> _Your instructions_:
Your reply should reproduce all the data below exactly while excluding the pictures.

Data section Block Start

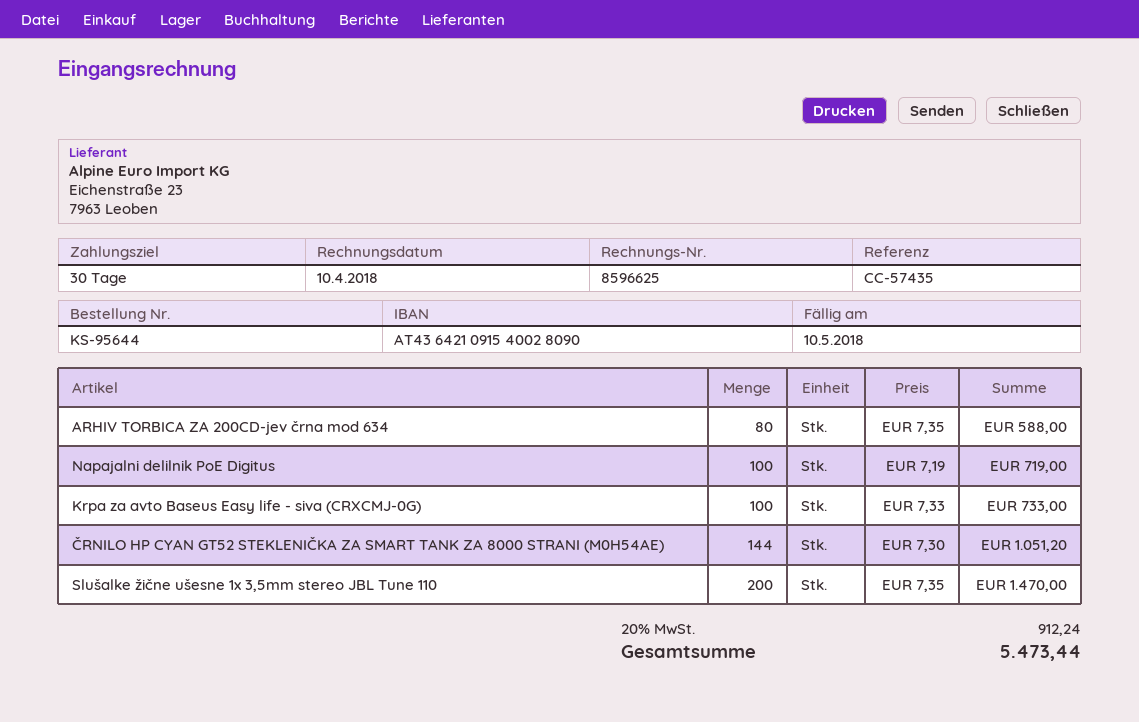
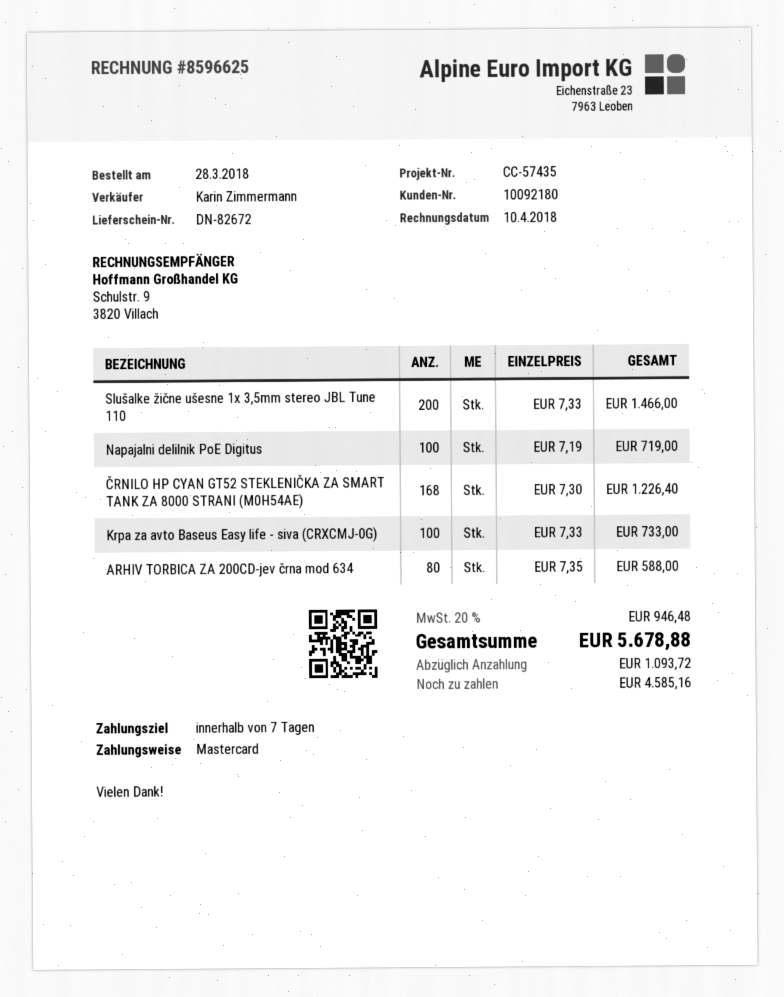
payment terms: 30 days -> 7 days
ČRNILO HP CYAN GT52 STEKLENIČKA ZA SMART TANK ZA 8000 STRANI (M0H54AE): 144 x 7.30 = 1051.20 -> 168 x 7.30 = 1226.40
Slušalke žične ušesne 1x 3,5mm stereo JBL Tune 110: 200 x 7.35 = 1470.00 -> 200 x 7.33 = 1466.00
tax: 20% = 912.24 -> 20% = 946.48
total: 5473.44 -> 5678.88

Data section Block End

> _Your solution_:
payment terms: 30 days -> 7 days
ČRNILO HP CYAN GT52 STEKLENIČKA ZA SMART TANK ZA 8000 STRANI (M0H54AE): 144 x 7.30 = 1051.20 -> 168 x 7.30 = 1226.40
Slušalke žične ušesne 1x 3,5mm stereo JBL Tune 110: 200 x 7.35 = 1470.00 -> 200 x 7.33 = 1466.00
tax: 20% = 912.24 -> 20% = 946.48
total: 5473.44 -> 5678.88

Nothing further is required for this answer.